Each line below should be repeated exactly, but no picture should be carried over.

** Data records follows **

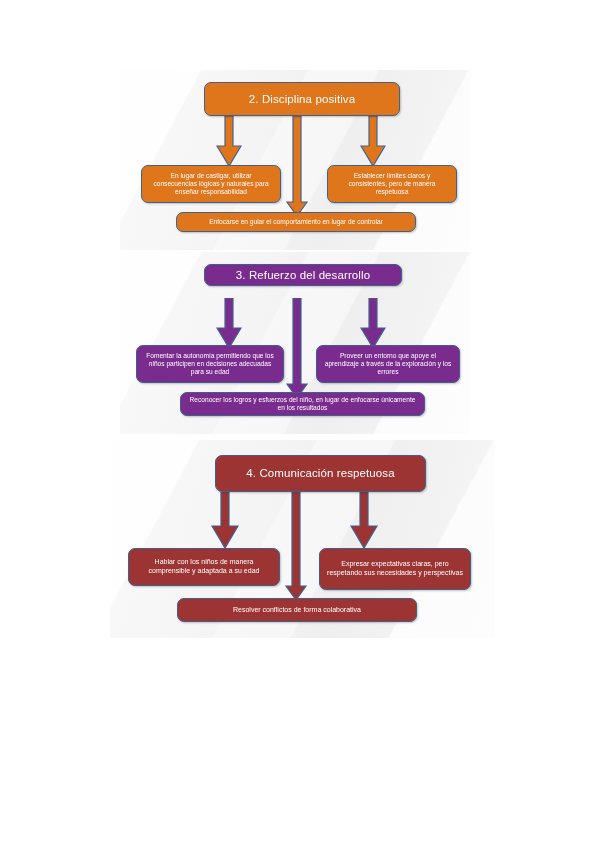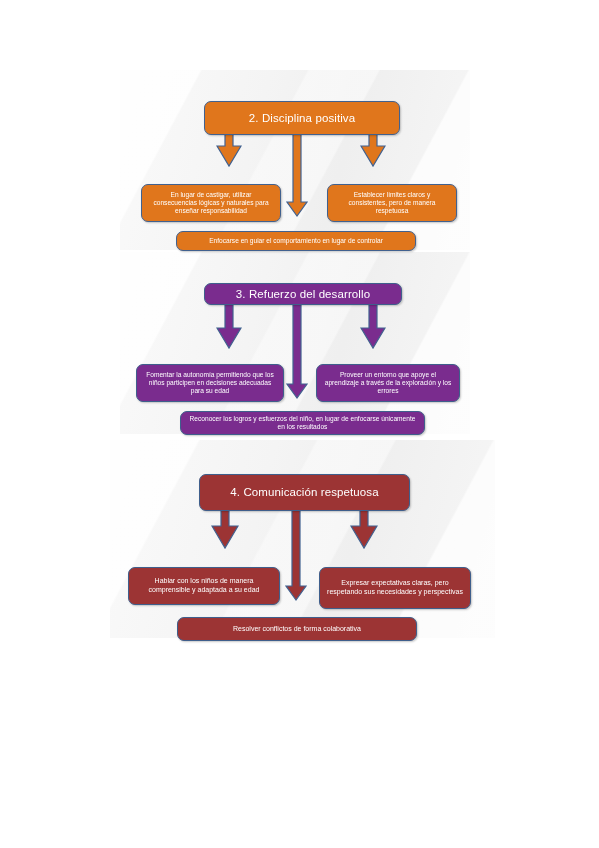--- a/index.html
+++ b/index.html
@@ -51,21 +51,20 @@
     border: 1px solid #4a6a96;
     color: #ffffff;
     display: flex;
     align-items: center;
     justify-content: center;
     text-align: center;
     line-height: 1.22;
     padding: 3px 7px;
     box-shadow: 1px 1px 2px rgba(0,0,0,0.22);
     z-index: 3;
-    margin-top: 19px;
   }
   .node .txt { display: block; width: 100%; }
 
   .title-node {
     font-size: 11.5px;
     font-weight: 400;
     letter-spacing: .1px;
   }
   .leaf-node  { font-size: 6.6px; font-weight: 400; }
   .foot-node  { font-size: 6.6px; font-weight: 400; }
@@ -160,21 +159,21 @@
       <span class="txt">Proveer un entorno que apoye el aprendizaje a través de la exploración y los errores</span>
     </div>
 
     <div class="node foot-node c-purple" style="left:60px; top:140px; width:245px; height:24px;">
       <span class="txt">Reconocer los logros y esfuerzos del niño, en lugar de enfocarse únicamente en los resultados</span>
     </div>
   </div>
 
   <div class="section sec3">
 
-    <div class="node title-node c-red" style="left:89px; top:15px; width:211px; height:37px;">
+    <div class="node title-node c-red" style="left:105px; top:15px; width:211px; height:37px;">
       <span class="txt">4. Comunicación respetuosa</span>
     </div>
 
     <div class="arrow" style="left:101px; top:52px; width:28px; height:58px;">
       <svg viewBox="0 0 28 58" preserveAspectRatio="none">
         <polygon points="10,0 18,0 18,34 27,34 14,56 1,34 10,34" fill="#9C3434" stroke="#41618F" stroke-width="1.2"></polygon>
       </svg>
     </div>
 
     <div class="arrow" style="left:175px; top:52px; width:22px; height:110px;">

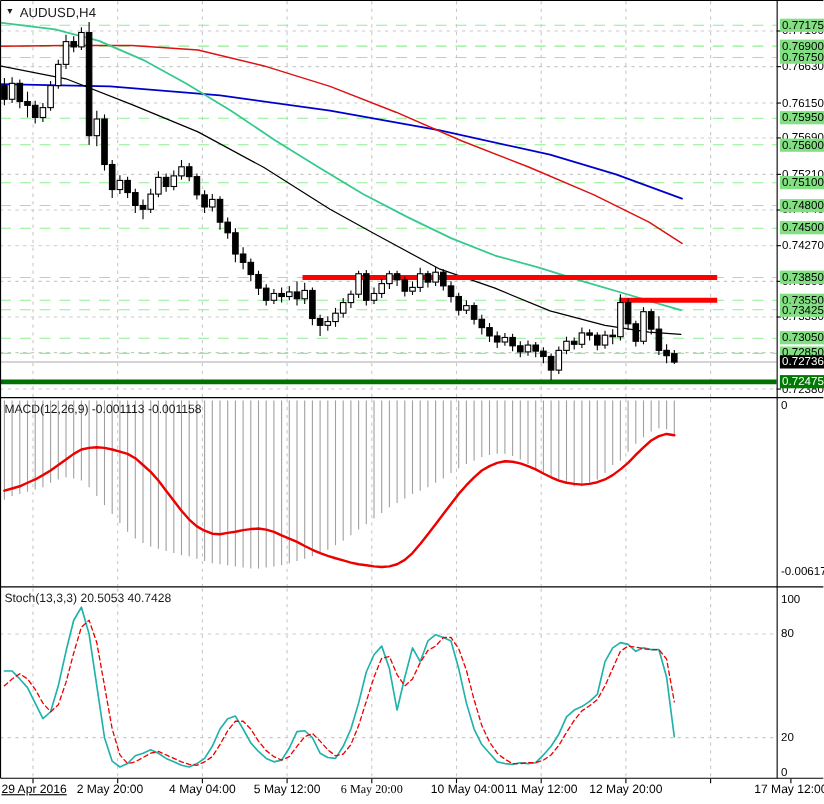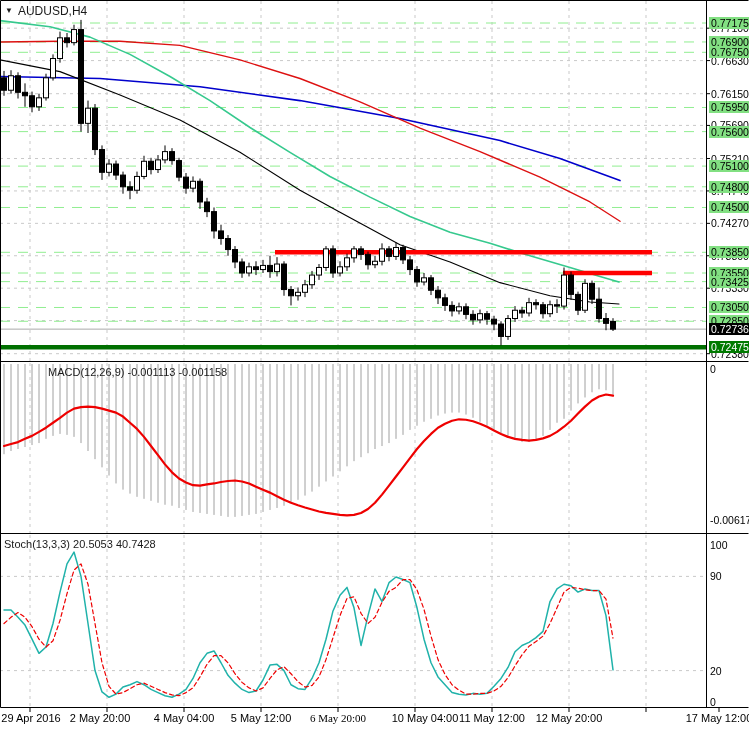--- a/index.html
+++ b/index.html
@@ -407,21 +407,21 @@
         <line x1="706" y1="288.1724137931041" x2="710" y2="288.1724137931041" stroke="#000" stroke-width="1"></line>
         <line x1="706" y1="353.6896551724141" x2="710" y2="353.6896551724141" stroke="#000" stroke-width="1"></line>
       </g>
     </svg>
 
   <div class="chart-title">
     <span class="dd-icon">▼</span>
     <span>AUDUSD,H4</span>
   </div>
 
-  <div class="ind-label" style="top:366px;margin-left:44px;">MACD(12,26,9) -0.001113 -0.001158</div>
+  <div class="ind-label" style="top:366px;">MACD(12,26,9) -0.001113 -0.001158</div>
   <div class="ind-label" style="top:538px;">Stoch(13,3,3) 20.5053 40.7428</div>
 
   <div id="price-scale">
       <div class="price-label " style="top: 22.1724px;">0.77100</div>
       <div class="price-label " style="top: 54.5862px;">0.76630</div>
       <div class="price-label " style="top: 87.6897px;">0.76150</div>
       <div class="price-label " style="top: 119.414px;">0.75690</div>
       <div class="price-label " style="top: 152.517px;">0.75210</div>
       <div class="price-label " style="top: 184.931px;">0.74740</div>
       <div class="price-label " style="top: 217.345px;">0.74270</div>
@@ -441,26 +441,26 @@
       <div class="price-label green" style="top: 275.621px;">0.73425</div>
       <div class="price-label green" style="top: 301.483px;">0.73050</div>
       <div class="price-label green" style="top: 315.276px;">0.72850</div>
       <div class="price-label darkgreen" style="top: 341.138px;">0.72475</div>
       <div class="price-label current" style="top: 323.138px;">0.72736</div>
     </div>
   <div id="sub-scales">
       <div class="sub-label" style="top: 363px;">0</div>
       <div class="sub-label" style="top: 514px;">-0.006175</div>
       <div class="sub-label" style="top: 539px;">100</div>
-      <div class="sub-label" style="top: 570.4px;">90</div>
+      <div class="sub-label" style="top: 570.4px;">80</div>
       <div class="sub-label" style="top: 664.6px;">20</div>
       <div class="sub-label" style="top: 696px;">0</div>
     </div>
   <div id="time-axis">
-      <div class="time-label" style="left: 31px;">29 Apr 2016</div>
+      <div class="time-label" style="left: 31px; text-decoration: underline;">29 Apr 2016</div>
       <div class="time-label" style="left: 100px; text-align: center;">2 May 20:00</div>
       <div class="time-label" style="left: 184px;">4 May 04:00</div>
       <div class="time-label" style="left: 261px;">5 May 12:00</div>
       <div class="time-label" style="left: 338px; font-family: Liberation Serif, serif;">6 May 20:00</div>
       <div class="time-label" style="left: 425px;">10 May 04:00</div>
       <div class="time-label" style="left: 492px;">11 May 12:00</div>
       <div class="time-label" style="left: 569px;">12 May 20:00</div>
       <div class="time-label" style="left: 646px; margin-top: 44px;">16 May 04:00</div>
       <div class="time-label" style="left: 719px;">17 May 12:00</div>
     </div>

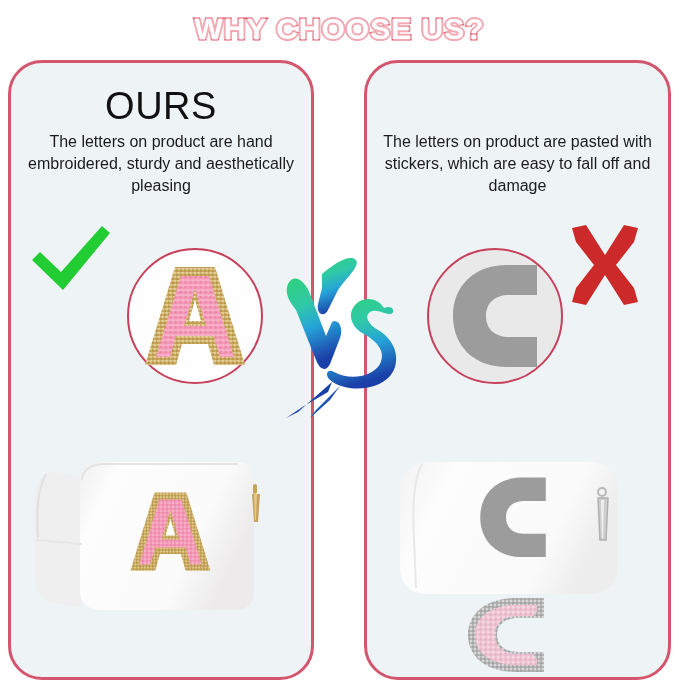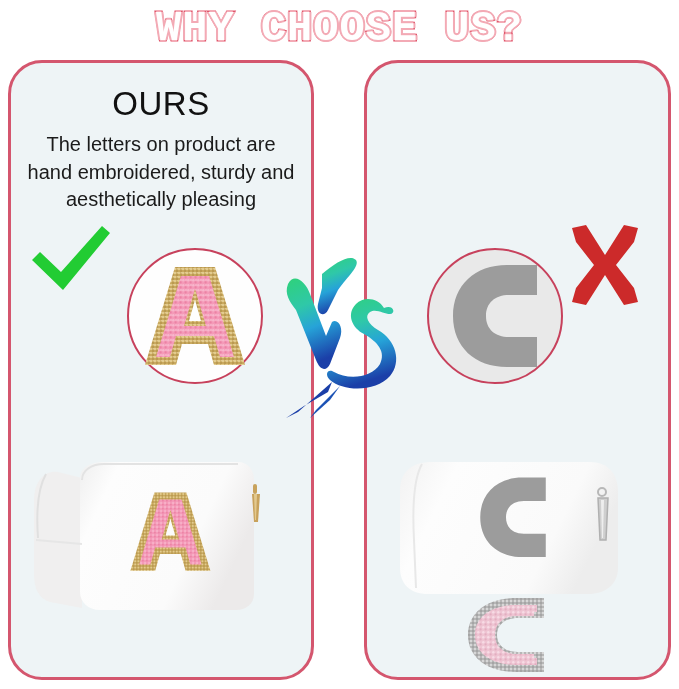--- a/index.html
+++ b/index.html
@@ -19,23 +19,23 @@
   #title-bar {
     position: absolute;
     left: 0; top: 0;
     width: 679px;
     height: 58px;
     display: flex;
     align-items: center;
     justify-content: center;
   }
   #title-text {
-    font-family: Liberation Mono, monospace;
+    font-family: Liberation Sans, sans-serif;
     font-weight: bold;
-    font-size: 42px;
+    font-size: 30px;
     letter-spacing: 1px;
     line-height: 1;
     color: #ffffff;
     -webkit-text-stroke: 3px #e0576c;
     paint-order: stroke fill;
     white-space: nowrap;
     text-shadow:
        2px 0 0 #f3aab5, -2px 0 0 #f3aab5,
        0 2px 0 #f3aab5, 0 -2px 0 #f3aab5;
   }
@@ -52,33 +52,33 @@
   }
   #panel-ours   { left: 8px;   width: 306px; }
   #panel-others { left: 364px; width: 307px; }
 
   .panel-header {
     position: absolute;
     left: 0;
     top: 22px;
     width: 100%;
     text-align: center;
-    font-size: 33px;
+    font-size: 38px;
     color: #111111;
     letter-spacing: 0.5px;
   }
   .panel-desc {
     position: absolute;
     left: 0;
     top: 68px;
     width: 100%;
     padding: 0 14px;
     box-sizing: border-box;
     text-align: center;
-    font-size: 20px;
+    font-size: 16px;
     line-height: 1.38;
     color: #1b1b1b;
   }
 
   
   .mark {
     position: absolute;
     width: 86px;
     height: 86px;
   }
@@ -133,20 +133,21 @@
 <div id="title-bar">
   <div id="title-text">WHY CHOOSE US?</div>
 </div>
 
 <div class="panel" id="panel-ours">
   <div class="panel-header">OURS</div>
   <div class="panel-desc">The letters on product are hand embroidered, sturdy and aesthetically pleasing</div>
 </div>
 
 <div class="panel" id="panel-others">
+  <div class="panel-desc">The letters on product are pasted with stickers, which are easy to fall off and damage</div>
 </div>
 
 <svg class="mark" id="check-mark" viewBox="0 0 86 86">
   <path d="M4 38 L12 30 L33 50 L74 4 L82 11 L35 68 Z" fill="#22cc33"></path>
 </svg>
 
 <svg class="mark" id="x-mark" viewBox="0 0 86 86">
   <path d="M10 6 L24 3 L43 33 L62 3 L76 6 L72 20 L54 43 L72 66 L76 80 L62 83 L43 53 L24 83 L10 80 L14 66 L32 43 L14 20 Z" fill="#cc2a2a"></path>
 </svg>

** End of Data records **

▶ _Solution to this exercise_:
--- a/index.html
+++ b/index.html
@@ -51,21 +51,20 @@
     border: 1px solid #4a6a96;
     color: #ffffff;
     display: flex;
     align-items: center;
     justify-content: center;
     text-align: center;
     line-height: 1.22;
     padding: 3px 7px;
     box-shadow: 1px 1px 2px rgba(0,0,0,0.22);
     z-index: 3;
-    margin-top: 19px;
   }
   .node .txt { display: block; width: 100%; }
 
   .title-node {
     font-size: 11.5px;
     font-weight: 400;
     letter-spacing: .1px;
   }
   .leaf-node  { font-size: 6.6px; font-weight: 400; }
   .foot-node  { font-size: 6.6px; font-weight: 400; }
@@ -160,21 +159,21 @@
       <span class="txt">Proveer un entorno que apoye el aprendizaje a través de la exploración y los errores</span>
     </div>
 
     <div class="node foot-node c-purple" style="left:60px; top:140px; width:245px; height:24px;">
       <span class="txt">Reconocer los logros y esfuerzos del niño, en lugar de enfocarse únicamente en los resultados</span>
     </div>
   </div>
 
   <div class="section sec3">
 
-    <div class="node title-node c-red" style="left:89px; top:15px; width:211px; height:37px;">
+    <div class="node title-node c-red" style="left:105px; top:15px; width:211px; height:37px;">
       <span class="txt">4. Comunicación respetuosa</span>
     </div>
 
     <div class="arrow" style="left:101px; top:52px; width:28px; height:58px;">
       <svg viewBox="0 0 28 58" preserveAspectRatio="none">
         <polygon points="10,0 18,0 18,34 27,34 14,56 1,34 10,34" fill="#9C3434" stroke="#41618F" stroke-width="1.2"></polygon>
       </svg>
     </div>
 
     <div class="arrow" style="left:175px; top:52px; width:22px; height:110px;">

--- a/index.html
+++ b/index.html
@@ -407,21 +407,21 @@
         <line x1="706" y1="288.1724137931041" x2="710" y2="288.1724137931041" stroke="#000" stroke-width="1"></line>
         <line x1="706" y1="353.6896551724141" x2="710" y2="353.6896551724141" stroke="#000" stroke-width="1"></line>
       </g>
     </svg>
 
   <div class="chart-title">
     <span class="dd-icon">▼</span>
     <span>AUDUSD,H4</span>
   </div>
 
-  <div class="ind-label" style="top:366px;margin-left:44px;">MACD(12,26,9) -0.001113 -0.001158</div>
+  <div class="ind-label" style="top:366px;">MACD(12,26,9) -0.001113 -0.001158</div>
   <div class="ind-label" style="top:538px;">Stoch(13,3,3) 20.5053 40.7428</div>
 
   <div id="price-scale">
       <div class="price-label " style="top: 22.1724px;">0.77100</div>
       <div class="price-label " style="top: 54.5862px;">0.76630</div>
       <div class="price-label " style="top: 87.6897px;">0.76150</div>
       <div class="price-label " style="top: 119.414px;">0.75690</div>
       <div class="price-label " style="top: 152.517px;">0.75210</div>
       <div class="price-label " style="top: 184.931px;">0.74740</div>
       <div class="price-label " style="top: 217.345px;">0.74270</div>
@@ -441,26 +441,26 @@
       <div class="price-label green" style="top: 275.621px;">0.73425</div>
       <div class="price-label green" style="top: 301.483px;">0.73050</div>
       <div class="price-label green" style="top: 315.276px;">0.72850</div>
       <div class="price-label darkgreen" style="top: 341.138px;">0.72475</div>
       <div class="price-label current" style="top: 323.138px;">0.72736</div>
     </div>
   <div id="sub-scales">
       <div class="sub-label" style="top: 363px;">0</div>
       <div class="sub-label" style="top: 514px;">-0.006175</div>
       <div class="sub-label" style="top: 539px;">100</div>
-      <div class="sub-label" style="top: 570.4px;">90</div>
+      <div class="sub-label" style="top: 570.4px;">80</div>
       <div class="sub-label" style="top: 664.6px;">20</div>
       <div class="sub-label" style="top: 696px;">0</div>
     </div>
   <div id="time-axis">
-      <div class="time-label" style="left: 31px;">29 Apr 2016</div>
+      <div class="time-label" style="left: 31px; text-decoration: underline;">29 Apr 2016</div>
       <div class="time-label" style="left: 100px; text-align: center;">2 May 20:00</div>
       <div class="time-label" style="left: 184px;">4 May 04:00</div>
       <div class="time-label" style="left: 261px;">5 May 12:00</div>
       <div class="time-label" style="left: 338px; font-family: Liberation Serif, serif;">6 May 20:00</div>
       <div class="time-label" style="left: 425px;">10 May 04:00</div>
       <div class="time-label" style="left: 492px;">11 May 12:00</div>
       <div class="time-label" style="left: 569px;">12 May 20:00</div>
       <div class="time-label" style="left: 646px; margin-top: 44px;">16 May 04:00</div>
       <div class="time-label" style="left: 719px;">17 May 12:00</div>
     </div>

--- a/index.html
+++ b/index.html
@@ -19,23 +19,23 @@
   #title-bar {
     position: absolute;
     left: 0; top: 0;
     width: 679px;
     height: 58px;
     display: flex;
     align-items: center;
     justify-content: center;
   }
   #title-text {
-    font-family: Liberation Mono, monospace;
+    font-family: Liberation Sans, sans-serif;
     font-weight: bold;
-    font-size: 42px;
+    font-size: 30px;
     letter-spacing: 1px;
     line-height: 1;
     color: #ffffff;
     -webkit-text-stroke: 3px #e0576c;
     paint-order: stroke fill;
     white-space: nowrap;
     text-shadow:
        2px 0 0 #f3aab5, -2px 0 0 #f3aab5,
        0 2px 0 #f3aab5, 0 -2px 0 #f3aab5;
   }
@@ -52,33 +52,33 @@
   }
   #panel-ours   { left: 8px;   width: 306px; }
   #panel-others { left: 364px; width: 307px; }
 
   .panel-header {
     position: absolute;
     left: 0;
     top: 22px;
     width: 100%;
     text-align: center;
-    font-size: 33px;
+    font-size: 38px;
     color: #111111;
     letter-spacing: 0.5px;
   }
   .panel-desc {
     position: absolute;
     left: 0;
     top: 68px;
     width: 100%;
     padding: 0 14px;
     box-sizing: border-box;
     text-align: center;
-    font-size: 20px;
+    font-size: 16px;
     line-height: 1.38;
     color: #1b1b1b;
   }
 
   
   .mark {
     position: absolute;
     width: 86px;
     height: 86px;
   }
@@ -133,20 +133,21 @@
 <div id="title-bar">
   <div id="title-text">WHY CHOOSE US?</div>
 </div>
 
 <div class="panel" id="panel-ours">
   <div class="panel-header">OURS</div>
   <div class="panel-desc">The letters on product are hand embroidered, sturdy and aesthetically pleasing</div>
 </div>
 
 <div class="panel" id="panel-others">
+  <div class="panel-desc">The letters on product are pasted with stickers, which are easy to fall off and damage</div>
 </div>
 
 <svg class="mark" id="check-mark" viewBox="0 0 86 86">
   <path d="M4 38 L12 30 L33 50 L74 4 L82 11 L35 68 Z" fill="#22cc33"></path>
 </svg>
 
 <svg class="mark" id="x-mark" viewBox="0 0 86 86">
   <path d="M10 6 L24 3 L43 33 L62 3 L76 6 L72 20 L54 43 L72 66 L76 80 L62 83 L43 53 L24 83 L10 80 L14 66 L32 43 L14 20 Z" fill="#cc2a2a"></path>
 </svg>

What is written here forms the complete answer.